Spinally administered muscarinic receptor agonists or acetylcholinesterase inhibitors produce efficacious analgesia. However, the mechanisms of the antinociceptive actions of muscarinic agonists in the spinal cord are not fully known. Previous in vitro studies have shown that muscarinic agonists increase GABA release and reduce the glutamatergic synaptic input to lamina II interneurons through GABA_B receptors in the spinal cord. In the present study, we studied the effect of muscarinic agents on dorsal horn projection neurons and the role of spinal GABA_B receptors in their action. Single-unit activity of ascending dorsal horn neurons was recorded in the lumbar spinal cord of anesthetized rats.
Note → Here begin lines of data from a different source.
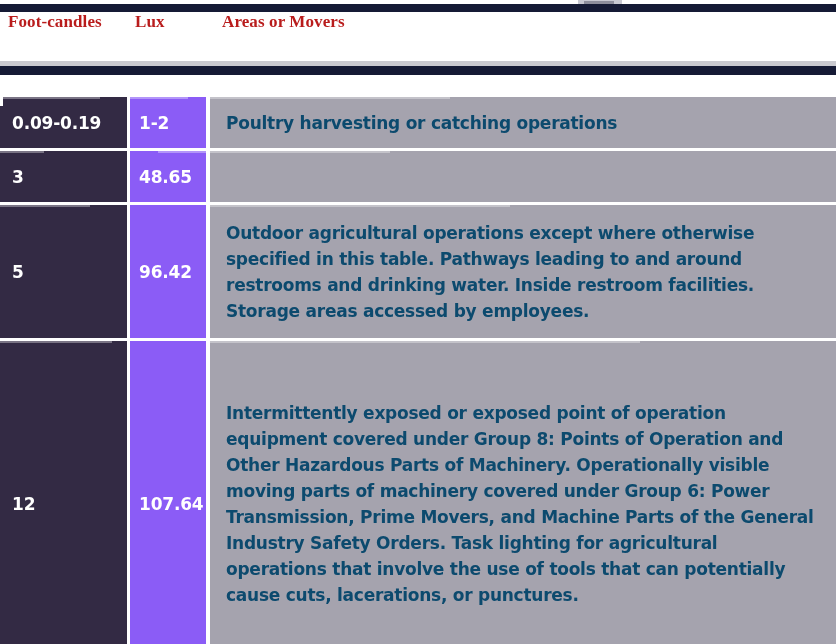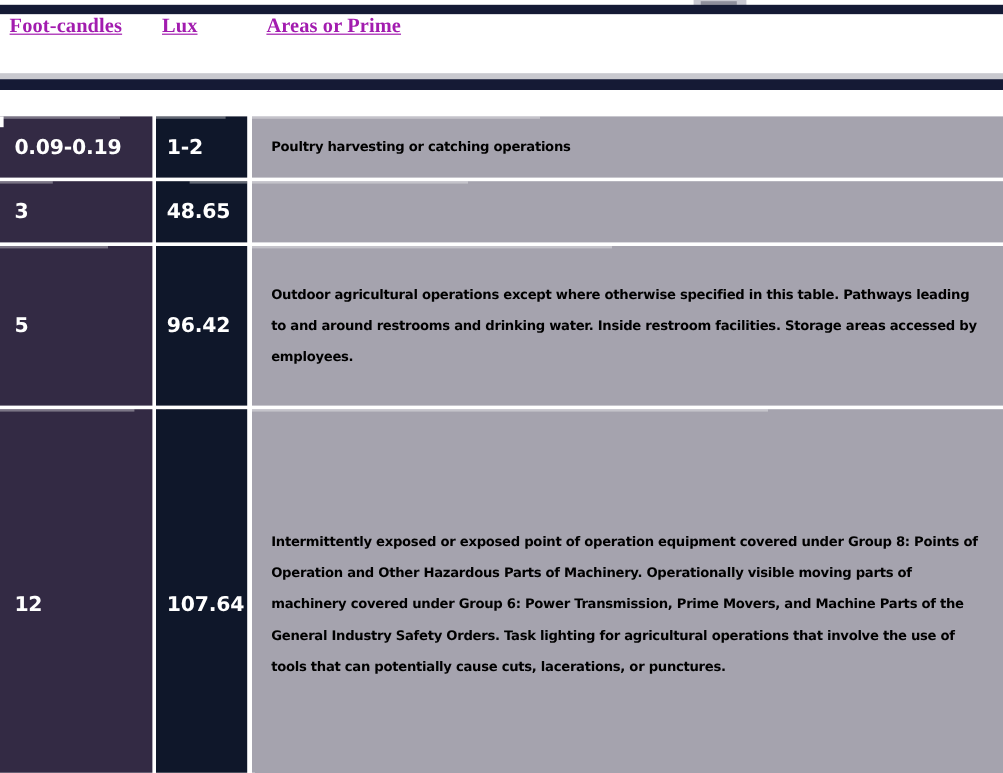--- a/index.html
+++ b/index.html
@@ -64,10 +64,9 @@
     font-family: "Liberation Serif", "DejaVu Serif", serif;
     font-weight: bold;
     font-size: 17px;
-    color: #a21caf;
+    color: #b91c1c;
     white-space: nowrap;
     letter-spacing: 0.1px;
-    text-decoration: underline;
   }
   .hc-foot { left: 8px; }
   .hc-lux  { left: 135px; }

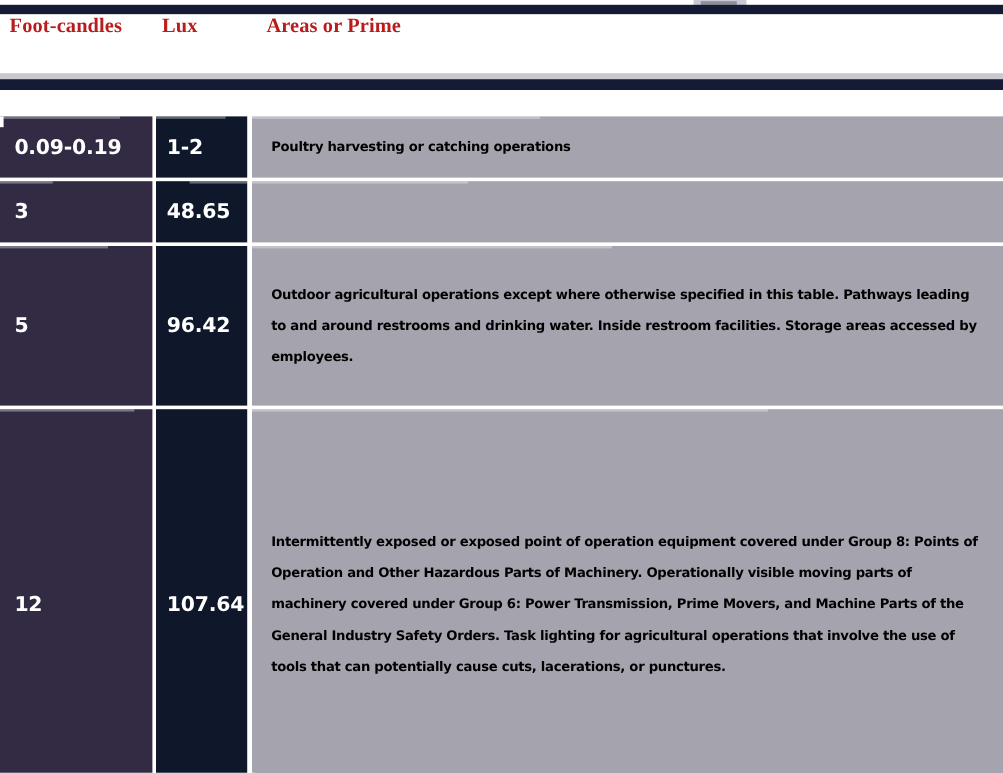--- a/index.html
+++ b/index.html
@@ -200,7 +200,7 @@
   <div class="header-row">
     <div class="header-cell hc-foot">Foot-candles</div>
     <div class="header-cell hc-lux">Lux</div>
-    <div class="header-cell hc-area">Areas or Prime</div>
+    <div class="header-cell hc-area">Areas or Movers</div>
   </div>
 
   <div class="band-light"></div>

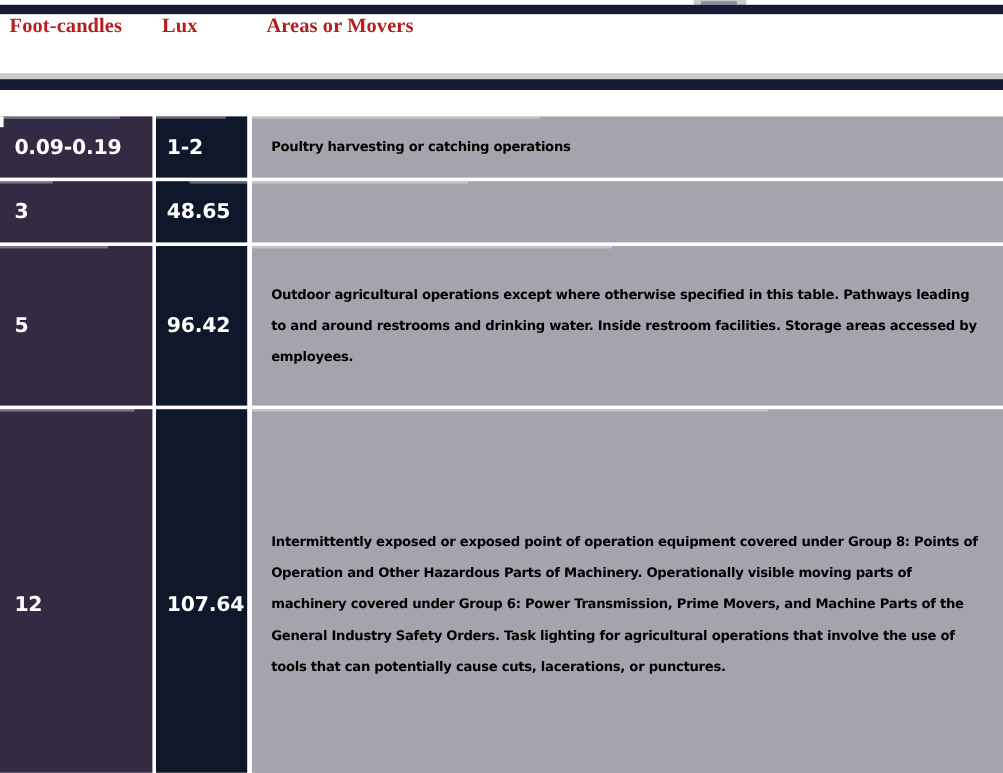--- a/index.html
+++ b/index.html
@@ -128,7 +128,7 @@
   .cell-lux {
     left: 130px;
     width: 76px;
-    background: #0f172a;
+    background: #8b5cf6;
   }
   .cell-task {
     left: 210px;

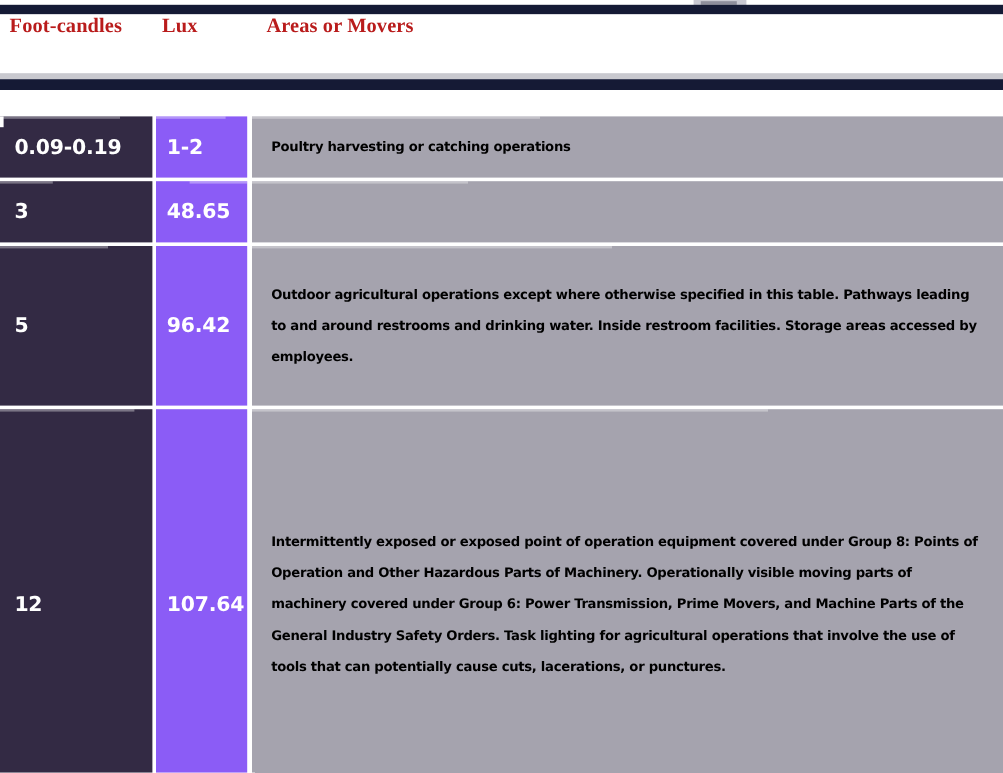--- a/index.html
+++ b/index.html
@@ -157,10 +157,10 @@
     right: 14px;
     top: 50%;
     transform: translateY(-50%);
-    color: #000000;
+    color: #0c4a6e;
     font-family: "DejaVu Sans", sans-serif;
     font-weight: bold;
-    font-size: 11px;
+    font-size: 17px;
     line-height: 26px;
     letter-spacing: -0.25px;
   }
The responses of dorsal horn neurons to graded mechanical stimuli were determined before and after topical spinal application of muscarine and neostigmine. We found that topical application of 0.1–5 μM muscarine or 0.5–5 μM neostigmine significantly suppressed the evoked response of dorsal horn neurons in a concentration-dependent manner. The inhibitory effect of muscarine or neostigmine on dorsal horn neurons was completely abolished in the presence of 1 μM atropine and by intrathecal pretreatment with 1 μg pertussis toxin to inactivate inhibitory G proteins. Furthermore, the inhibitory effect of both muscarine and neostigmine on the evoked response of dorsal horn neurons was significantly attenuated in the presence of 1 μM CGP55845, a GABA_B receptor antagonist. Collectively, these data suggest that muscarinic agents inhibit dorsal horn projection neurons through muscarinic receptors coupled to pertussis toxin-sensitive G_i/o proteins. The inhibitory action of muscarinic agonists on these dorsal horn neurons is mediated in part by spinal GABA_B receptors.